[Front-end code change data]
__________

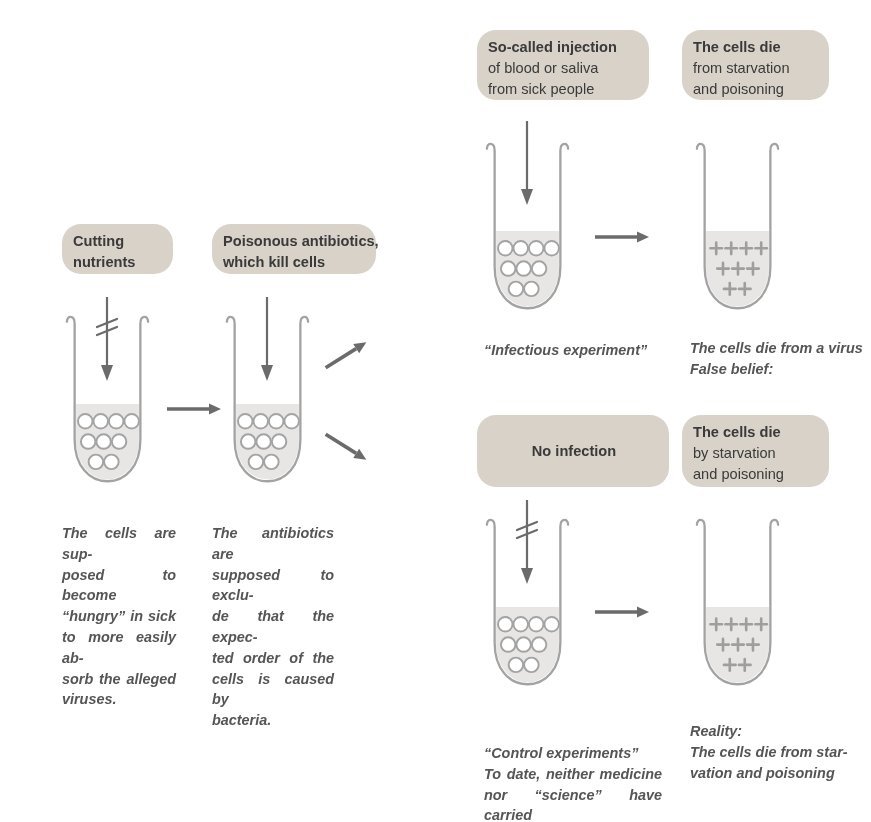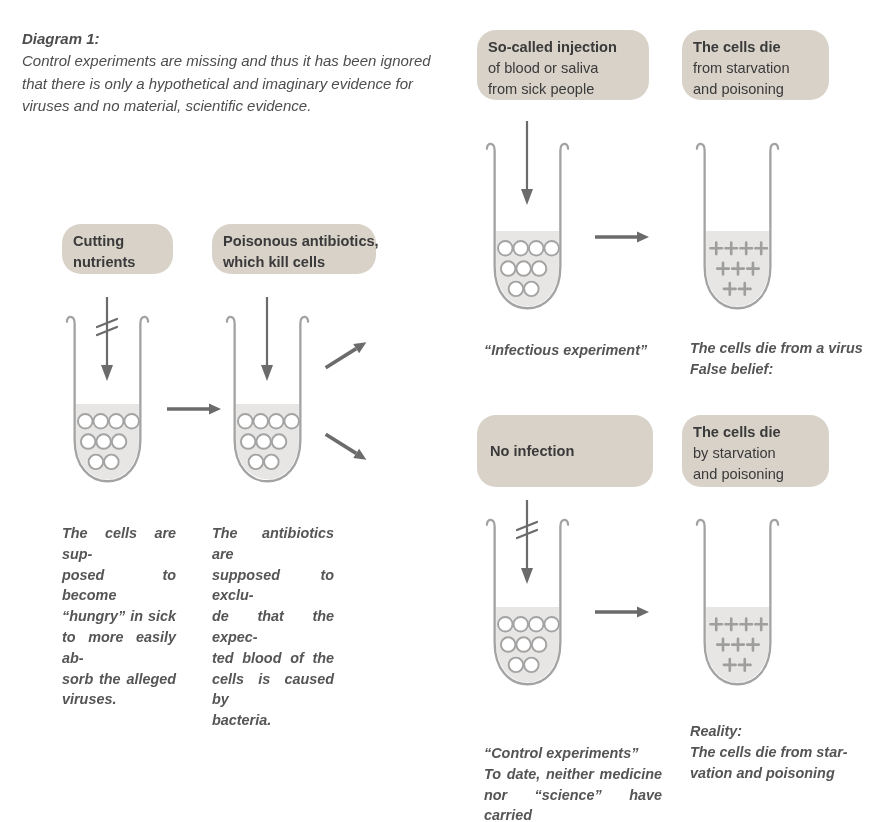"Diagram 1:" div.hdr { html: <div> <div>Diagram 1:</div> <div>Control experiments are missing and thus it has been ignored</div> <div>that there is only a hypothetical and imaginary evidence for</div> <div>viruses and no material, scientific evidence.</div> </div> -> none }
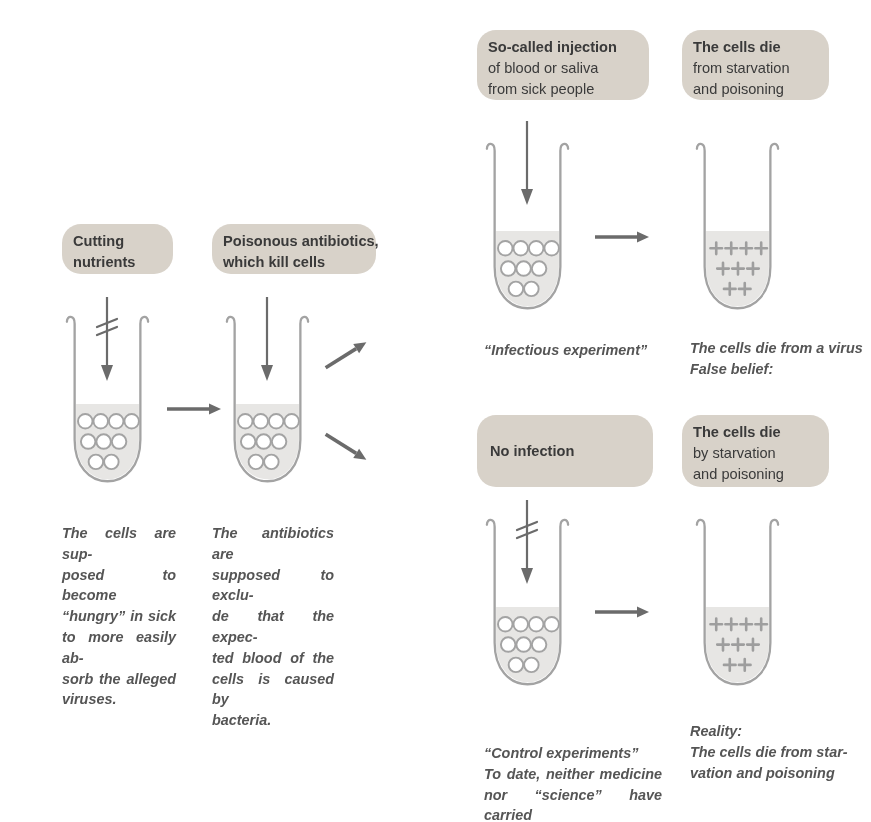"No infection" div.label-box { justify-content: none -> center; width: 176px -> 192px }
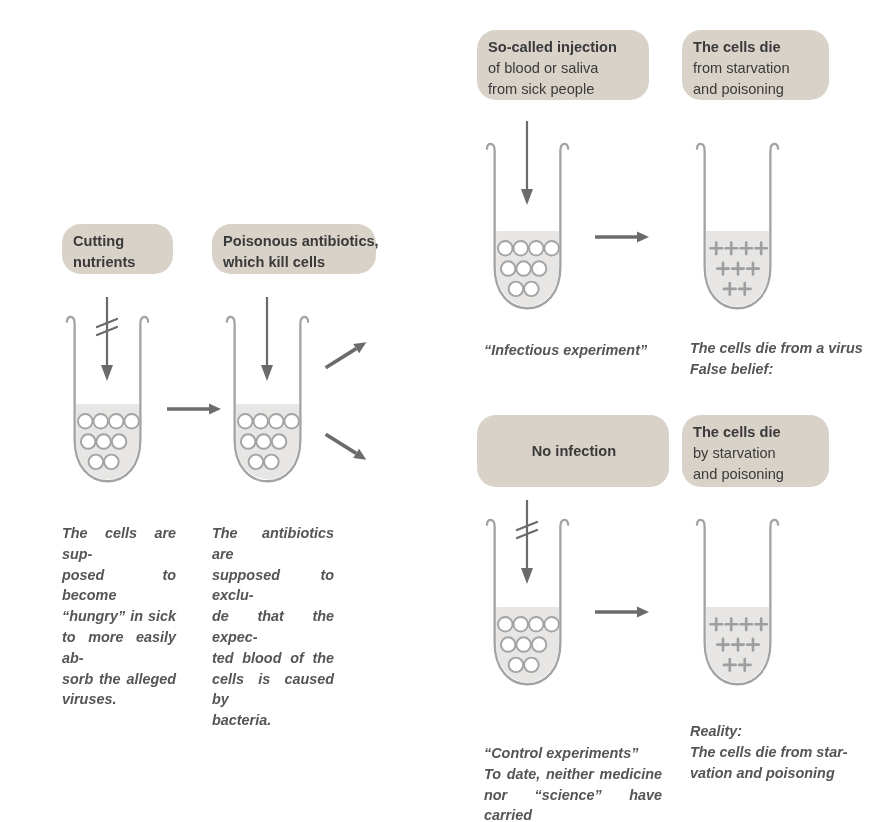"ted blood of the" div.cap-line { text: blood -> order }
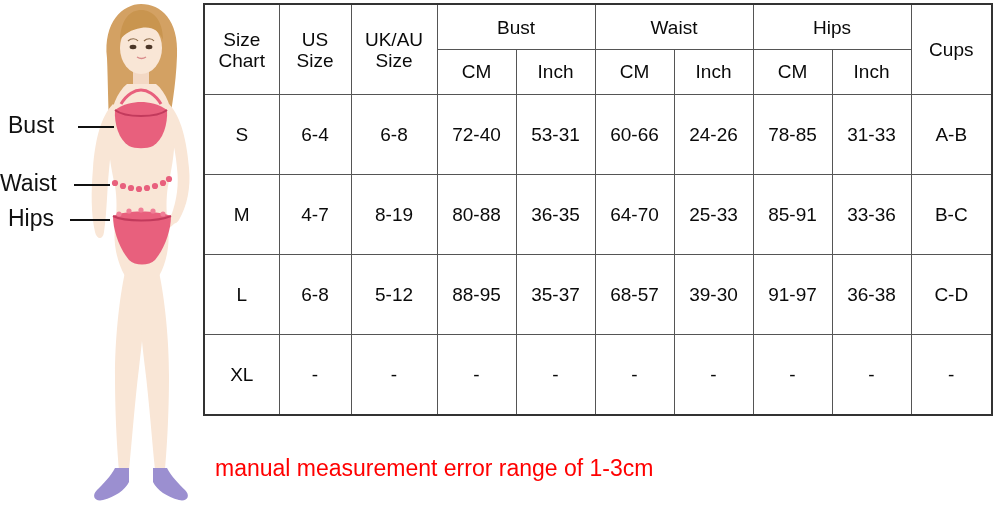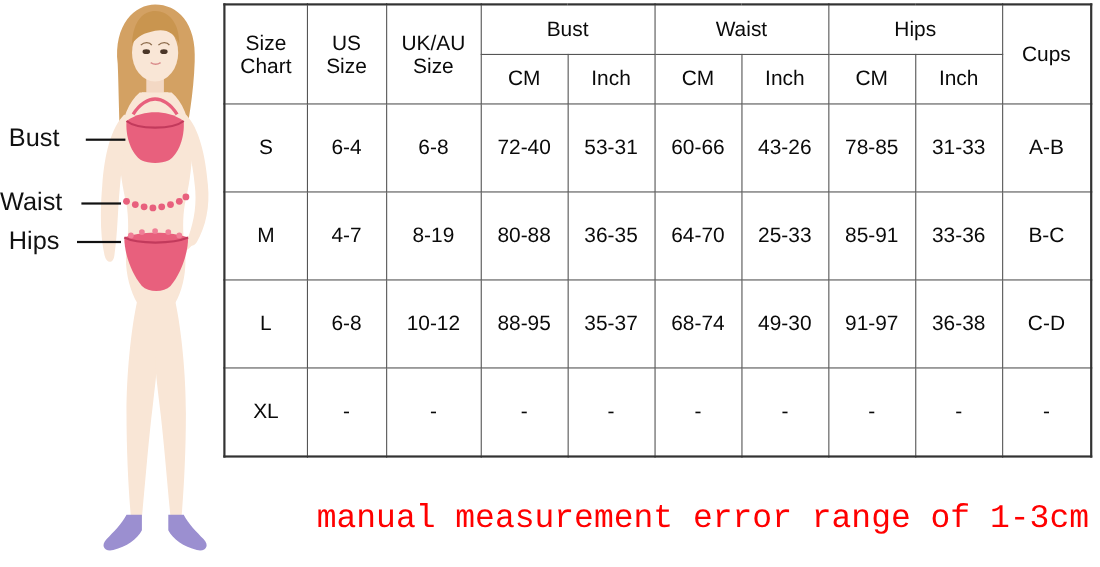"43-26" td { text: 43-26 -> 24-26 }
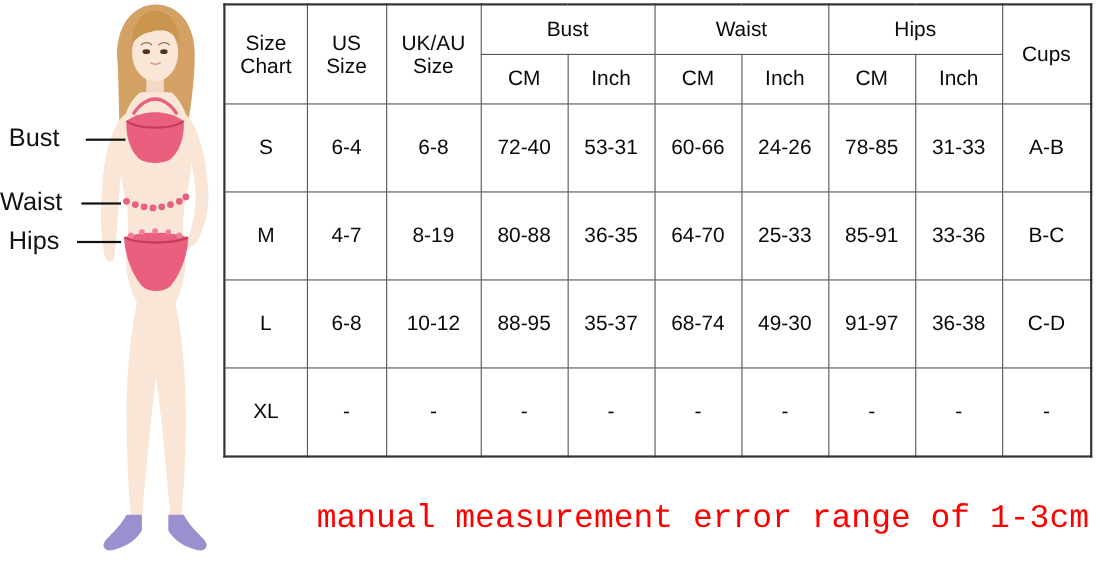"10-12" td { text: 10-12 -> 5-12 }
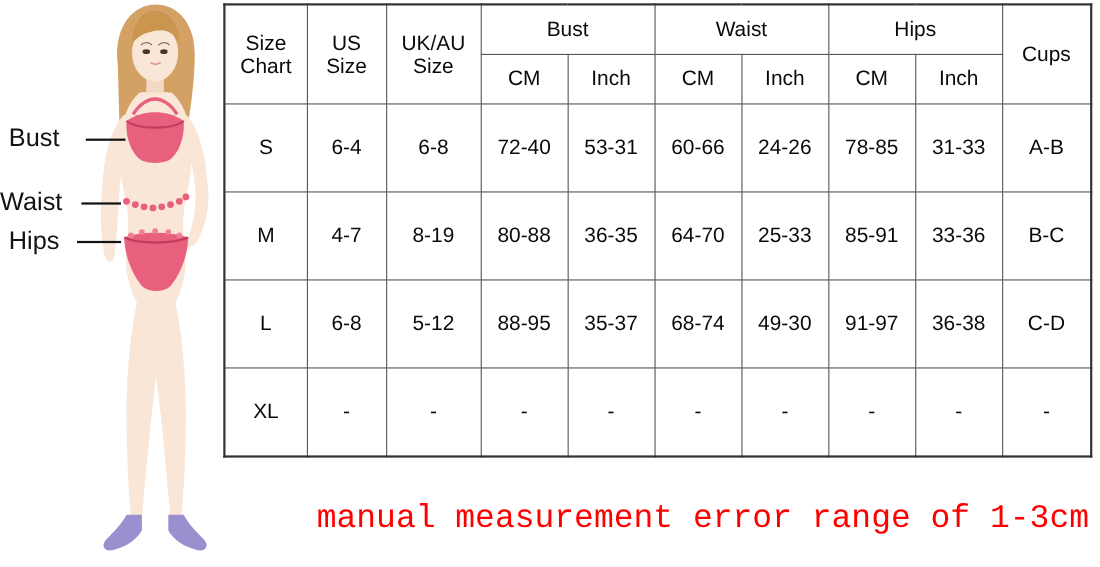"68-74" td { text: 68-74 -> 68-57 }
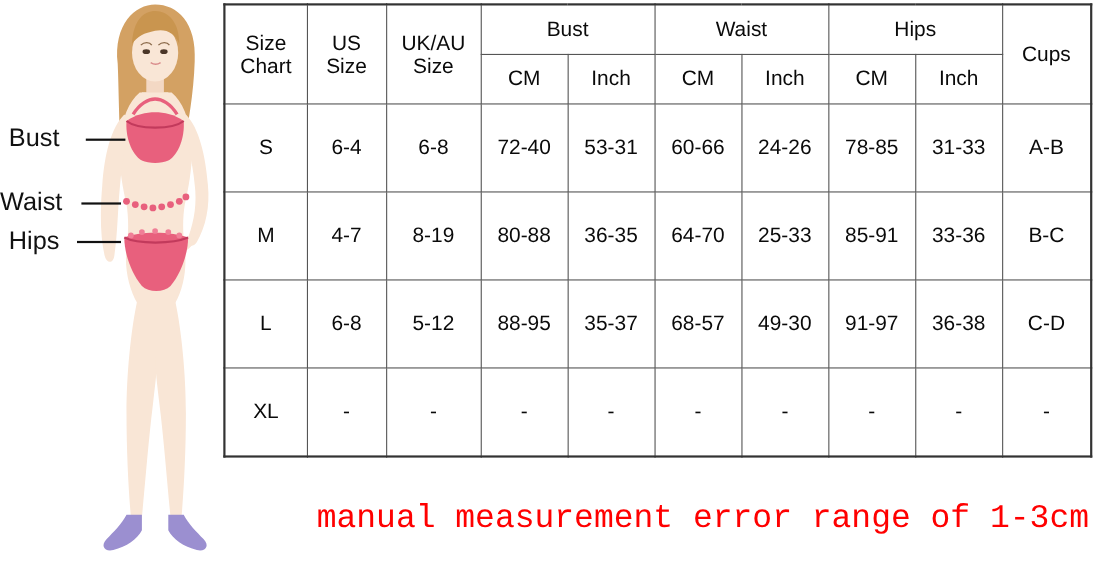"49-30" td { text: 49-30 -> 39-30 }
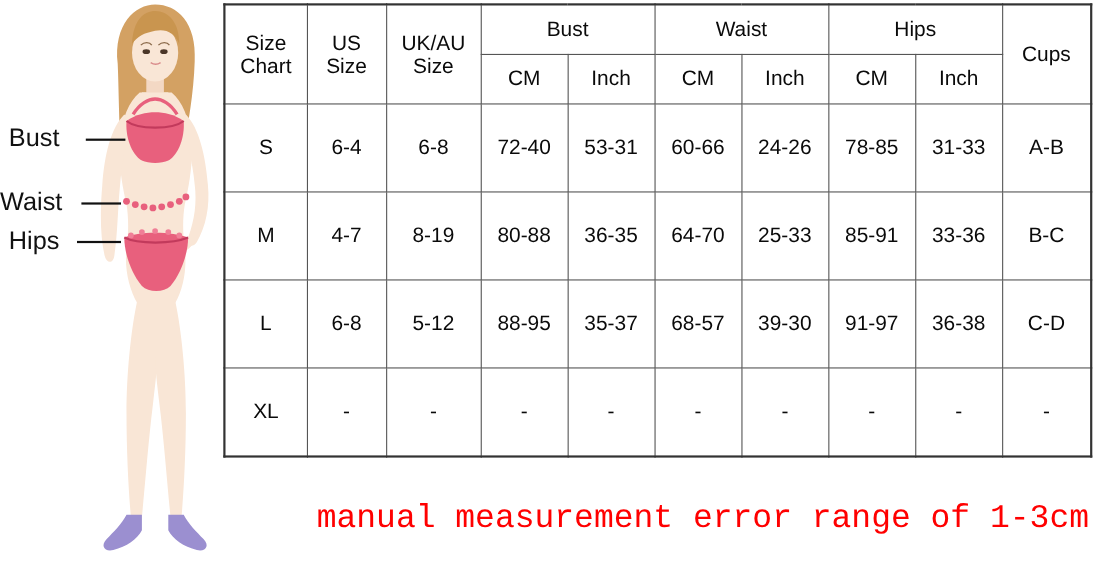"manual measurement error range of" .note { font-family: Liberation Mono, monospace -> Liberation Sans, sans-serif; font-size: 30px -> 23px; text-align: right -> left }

__________

### What you need to do
Find the line containing "text: 49-30 ->" in the records above and restate it, and each line after it through the end, word for word, dropping the pictures.

### Answer to the problem
"49-30" td { text: 49-30 -> 39-30 }
"manual measurement error range of" .note { font-family: Liberation Mono, monospace -> Liberation Sans, sans-serif; font-size: 30px -> 23px; text-align: right -> left }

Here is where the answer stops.